This fine Thursday, I woke up to essentially the same to-do list as Tuesday, so I went outside and took photos.
As one does.
The to-do list would take a whole, oh, I don’t know, two hours? — not including paying work — if I would just get started. That getting started part has evidently been difficult this week. Luckily, as long as there is snack, the kids don’t notice that other things are lacking. Paying bills, sweeping the floor, cleaning the toilet — that’s just stuff I know needs done, is all. The kids don’t even require supper, really, just another snack.
So, why not take photos. It’s fine. I’ll own my slackiness.

Back-to-school season is quite the whirlwind, isn’t it? Actually, I’m torn over whether school season is more work than that summer in which we (coincidentally? accidentally?) indulged in a do-things-heavy season of softball, fair, and one too many VBSes.
Football. JV football. Junior high volleyball. State fair. Fire board and community fund and the new housing investment club. Seed appreciation supper. Wednesday night church stuff starts shortly and, inexplicably, Husker Harvest Days is already next week. Plus I’m signing up for the Nebraska Press Women fall conference, the front half of which is focused on freelance responsibility/liability, hopefully useful.
Silage harvest is barreling down upon us. And then corn harvest. Despite those activities needing dryer weather, we would like it to rain, so maybe I’ll wash the house windows and all the cars.
I’ll add that to the list.
Pictures, therefore, are a sanity check. A moment in the sun.

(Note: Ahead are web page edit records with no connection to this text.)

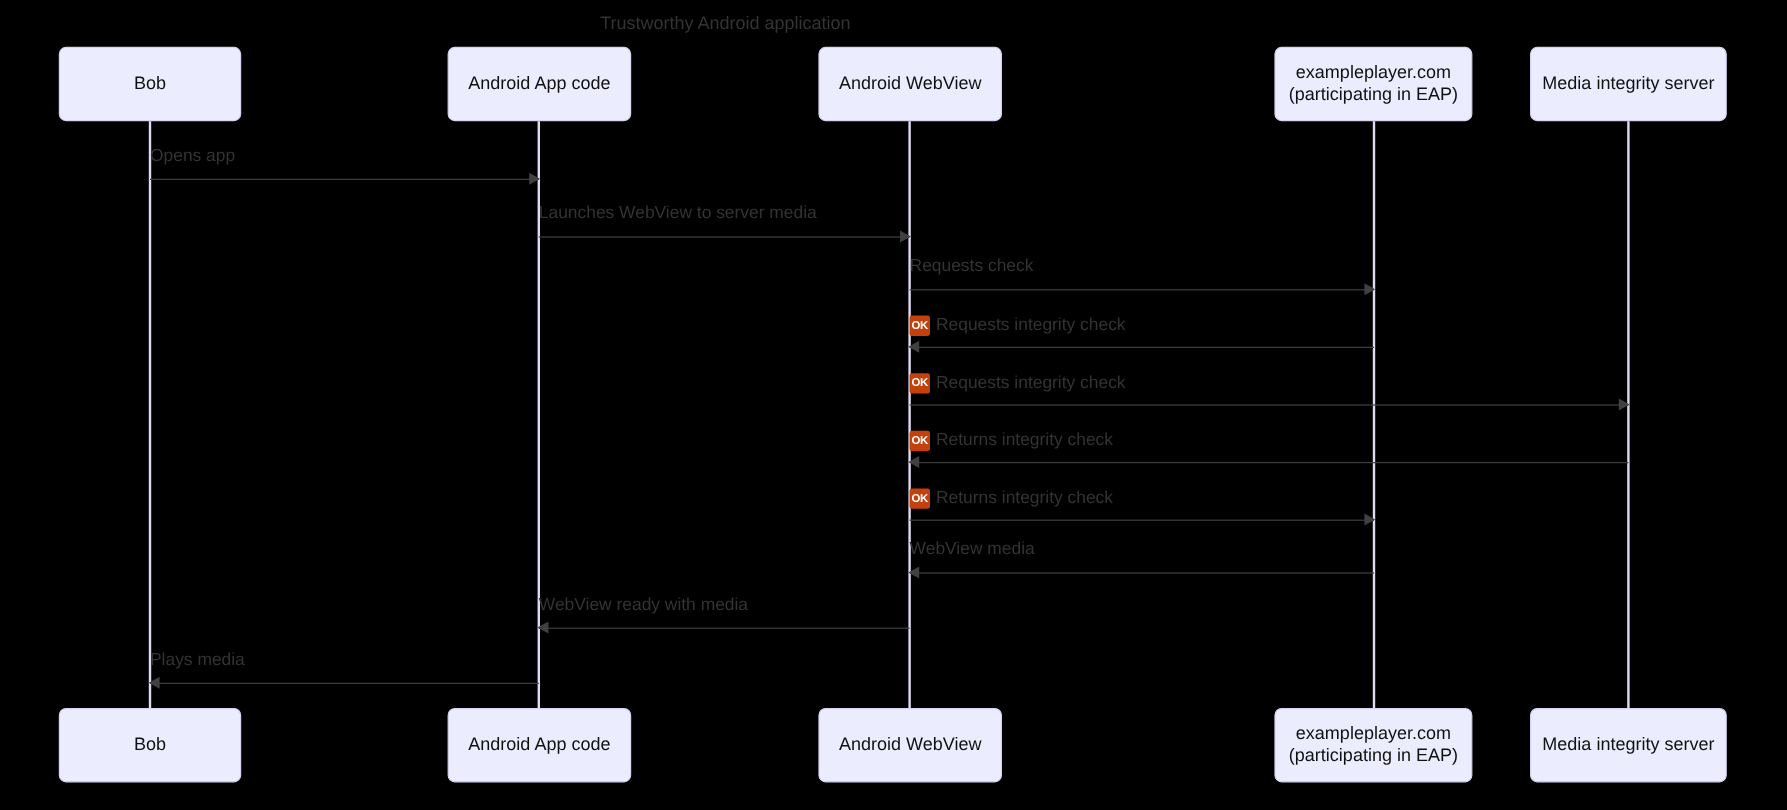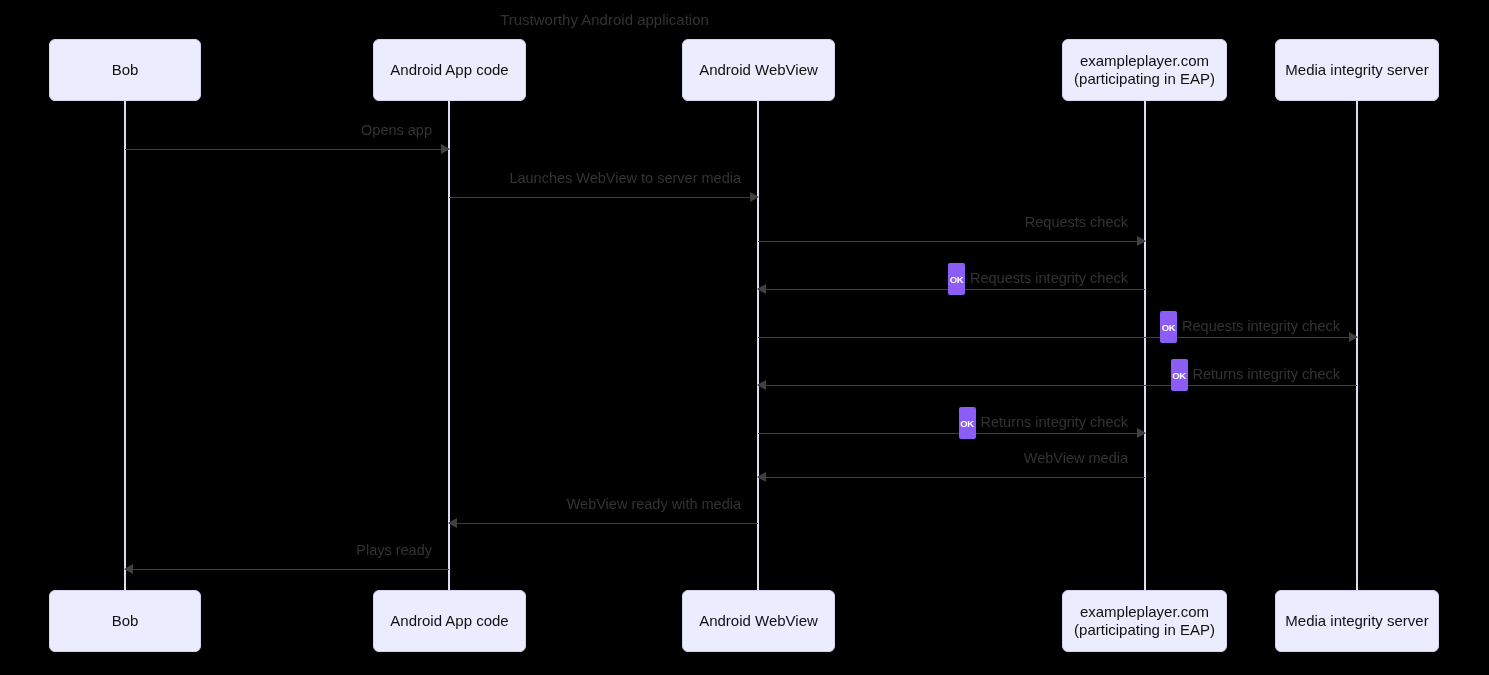"Opens app" .msg-label { justify-content: flex-end -> flex-start; right: 17px -> 0 }
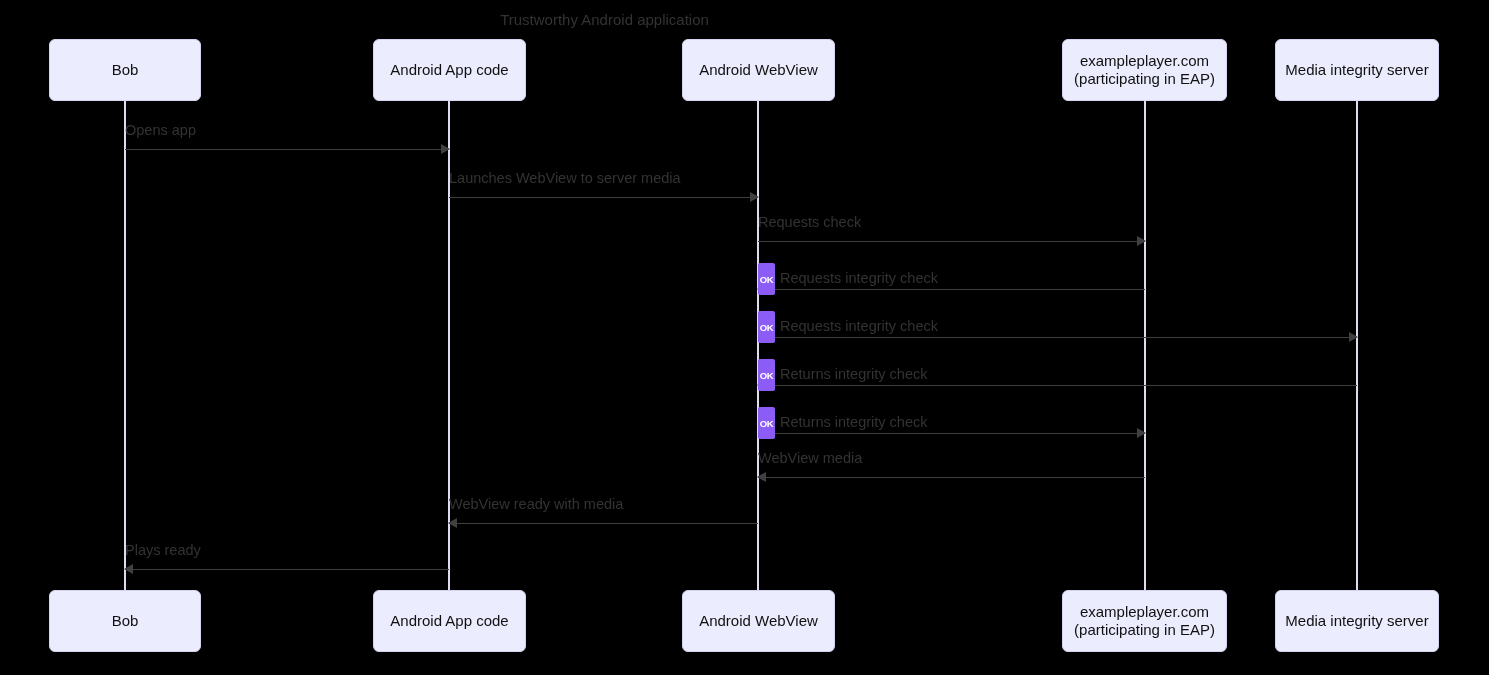"OK" .ok-badge { background: #8b5cf6 -> #c2410c; height: 32px -> 17px }
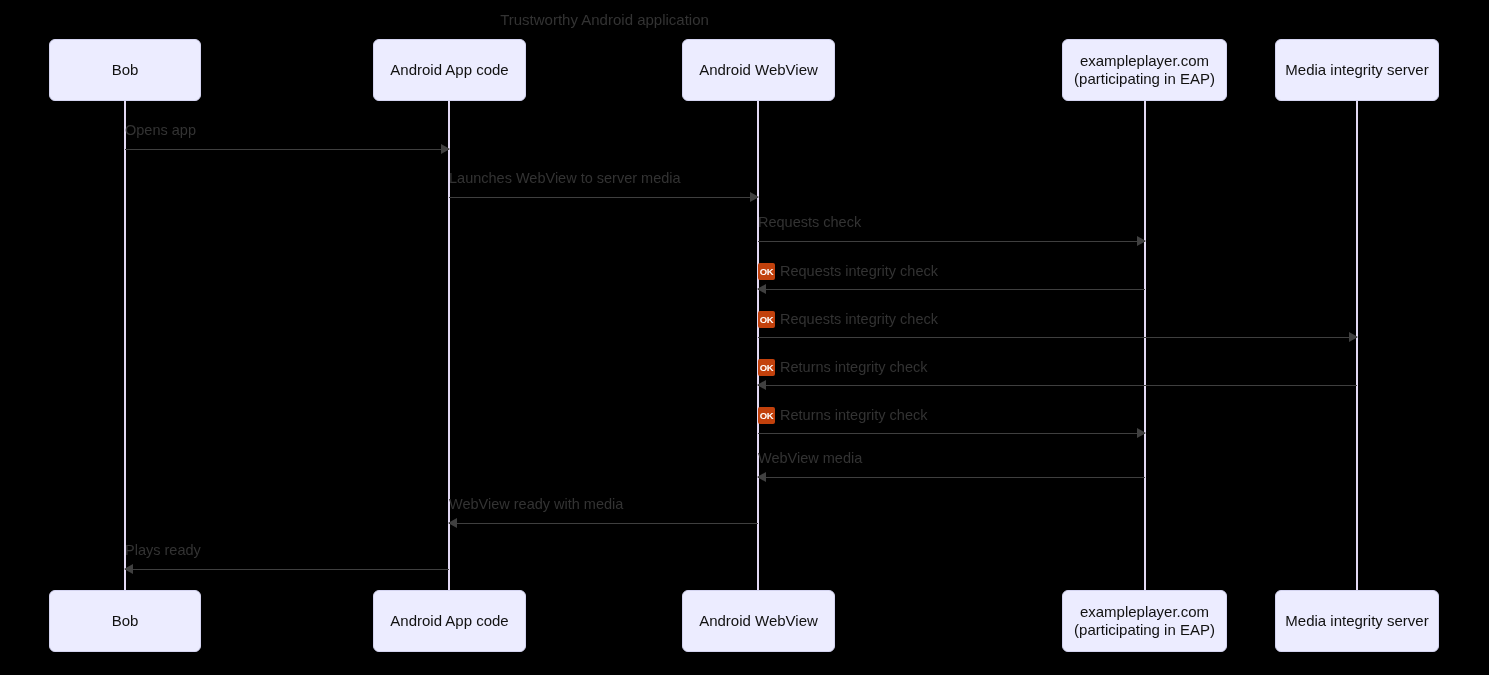"Plays ready" span { text: ready -> media }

Really, I like summer; July is pretty great. September is pretty good also. We can leave the windows open most of the morning, and open them again in the evening. Resting on our dryer are jelly from juice Jeremy’s dad gave me, applesauce made from apples from our pasture landlady, and peaches in brown-sugar syrup — an experiment brought on by a post-Easter sale on brown sugar.
There are more peaches and 24 pounds (a lot of work! but not enough quantity) of sweet corn in the freezer, alongside half of a 4-H pig (named Bacon) and some of the best beef Jeremy’s ever raised.
I may be the world’s worst gardener (true fact), but the tomatoes are finally reddening, and I have enough of that gifted fruit juice to maybe make some hot jelly with all the jalapeños that are soon to take over my entire kitchen.
The blackberry transplants that aren’t yet to the stage of producing are still alive, I’m happy to report, despite the best efforts of drought, deer and rabbits to thwart their survival.
September is good.

In the midst of being busy doing everything but the things that need to be done, I’ve been doing more than just taking photos for escapism. Have you noticed this, too? It’s counterintuitive. The busier we are, the more Speed Limit Zero time I need.
Tara, whose swathing work is going 1000 mph and essentially 24/7, did some research for herself and subsequently recommended two authors to me — Emily Henry and Kate Clayborn. Both are basically brain candy for people who like romance novels; and Clayborn’s “Love Lettering” is beyond creative, very impressive.
I’m midway through two different Ivan Doig books, “Work Song” and “The Bartender’s Tale”. His prose, though — ! So good.
And, I’m also midway through “Killers of the Flower Moon” by David Grann, a recommendation from Monica, and well worth my time in spite of the substitution of “empathically” for “emphatically” in one spot. I get it. Editors aren’t perfect. Ha.
Never before have I ever been midway through multiple books at once, but it’ll do. I’m third in line for the new Craig Johnson book at the library, and I still have a giant tote of books to go through — my favorite Kimball farmer was through here several months ago and dropped them off. There’s no end in sight.
Jeremy and I streamed all but the locked final episode of “Gold Rush: Parker’s Trail” in which Parker and Rick and Karla Ann and Sam the Irish camera guy with shockingly blue eyes go prospecting and (mostly) hiking in Guyana. It was produced in 2018 so it’s not new news, but it was interesting.
All that to say, it’s busy. But it’s good. And it’s not all work and no play, just sometimes it feels like that.